[Work instructions] Out of all the lines below, count those with the word "body". Give the number only.

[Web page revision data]
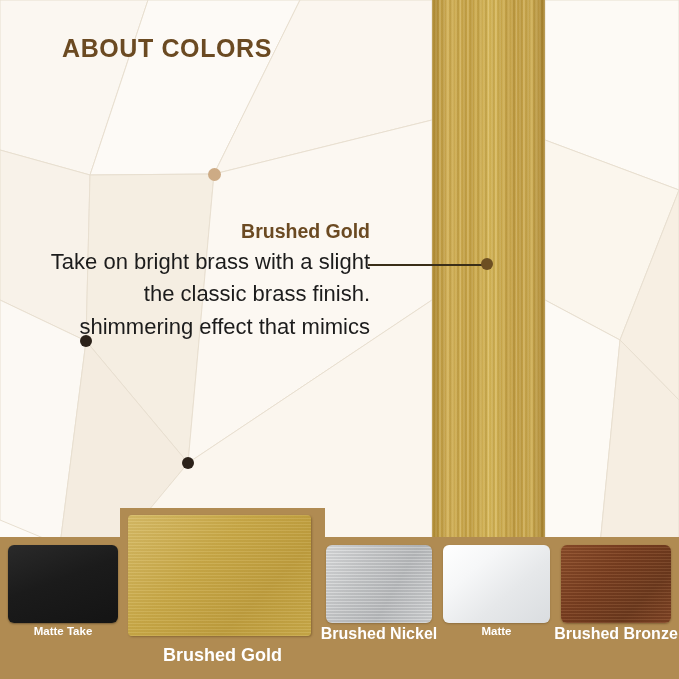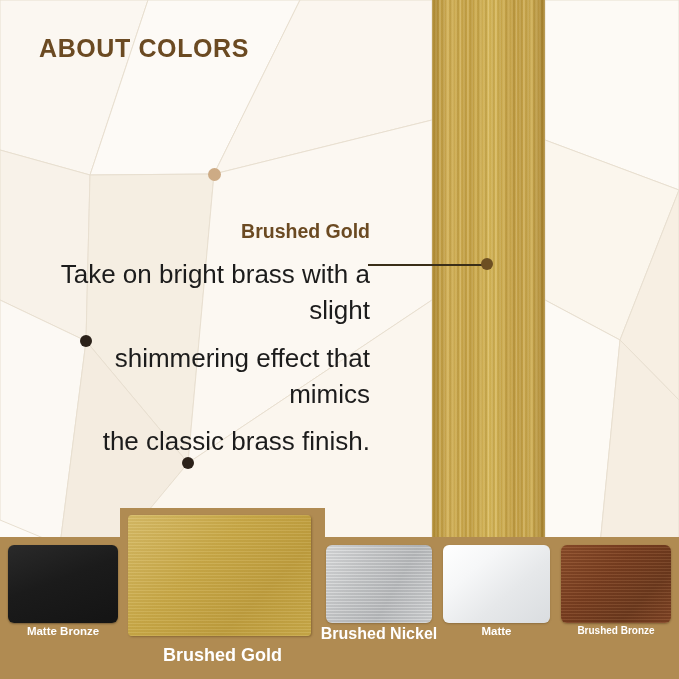--- a/index.html
+++ b/index.html
@@ -29,7 +29,7 @@
   
   .heading {
     position: absolute;
-    left: 39px;
+    left: 62px;
     top: 34px;
     font-size: 25px;
     font-weight: bold;

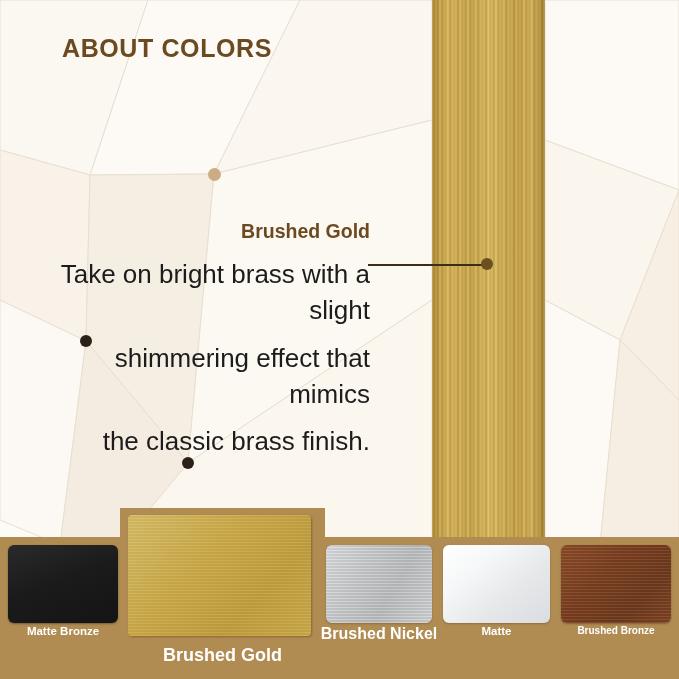--- a/index.html
+++ b/index.html
@@ -54,11 +54,11 @@
     display: block;
   }
   .callout .body {
-    font-size: 26px;
+    font-size: 22px;
     font-weight: normal;
     color: #1c1c1c;
     display: block;
-    margin-top: 12px;
+    margin-top: 2px;
   }
 
   

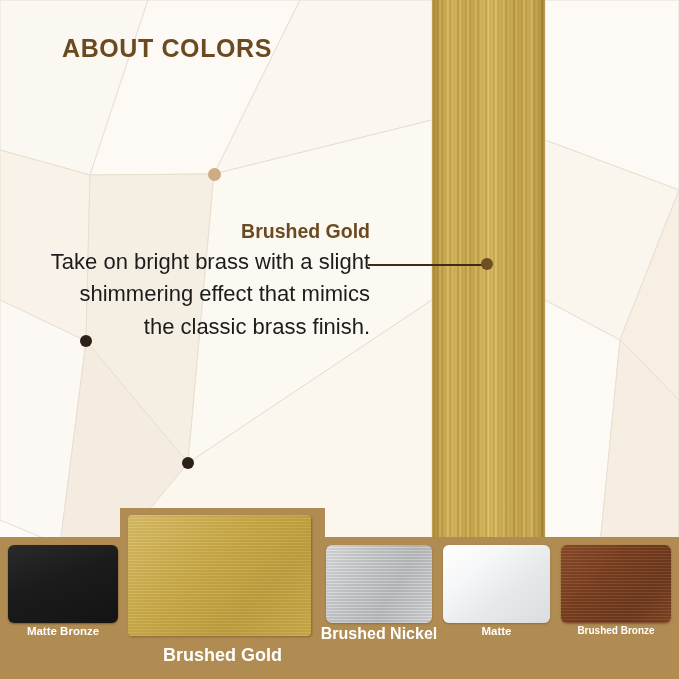--- a/index.html
+++ b/index.html
@@ -268,8 +268,8 @@
   <div class="callout">
     <span class="lead">Brushed Gold</span>
     <span class="body">Take on bright brass with a slight</span>
+    <span class="body">the classic brass finish.</span>
     <span class="body">shimmering effect that mimics</span>
-    <span class="body">the classic brass finish.</span>
   </div>
 
   <div class="band"></div>

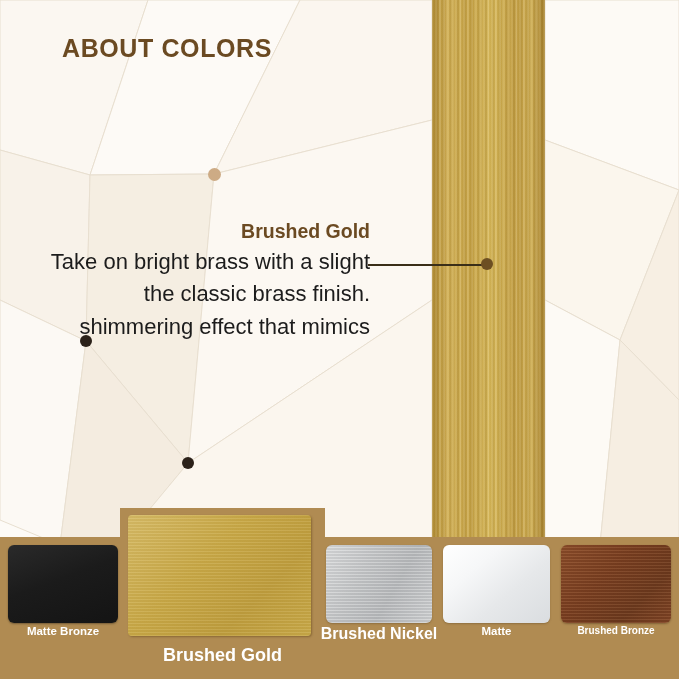--- a/index.html
+++ b/index.html
@@ -281,7 +281,7 @@
   <div class="swatch sw-chrome"></div>
   <div class="swatch sw-bronze"></div>
 
-  <div class="sw-label lbl-black">Matte Bronze</div>
+  <div class="sw-label lbl-black">Matte Take</div>
   <div class="sw-label lbl-gold">Brushed Gold</div>
   <div class="sw-label lbl-nickel">Brushed Nickel</div>
   <div class="sw-label lbl-chrome">Matte</div>

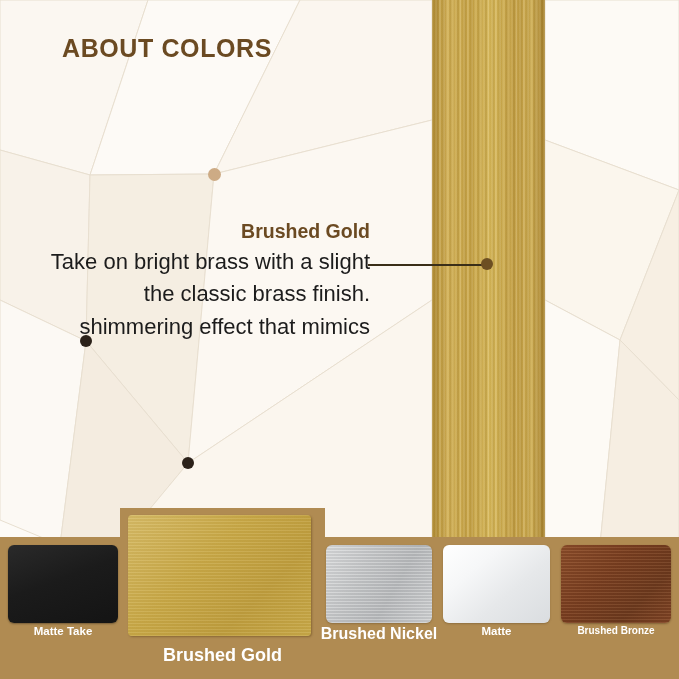--- a/index.html
+++ b/index.html
@@ -227,7 +227,7 @@
   .lbl-gold   { left: 120px; top: 645px; width: 205px; font-size: 18px; }
   .lbl-nickel { left: 320px; top: 625px; width: 118px; font-size: 16px; }
   .lbl-chrome { left: 443px; top: 625px; width: 107px; font-size: 11.5px; }
-  .lbl-bronze { left: 553px; top: 625px; width: 126px; font-size: 10px; }
+  .lbl-bronze { left: 553px; top: 625px; width: 126px; font-size: 16px; }
 </style>
 </head>
 <body>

[Answer to this task] 6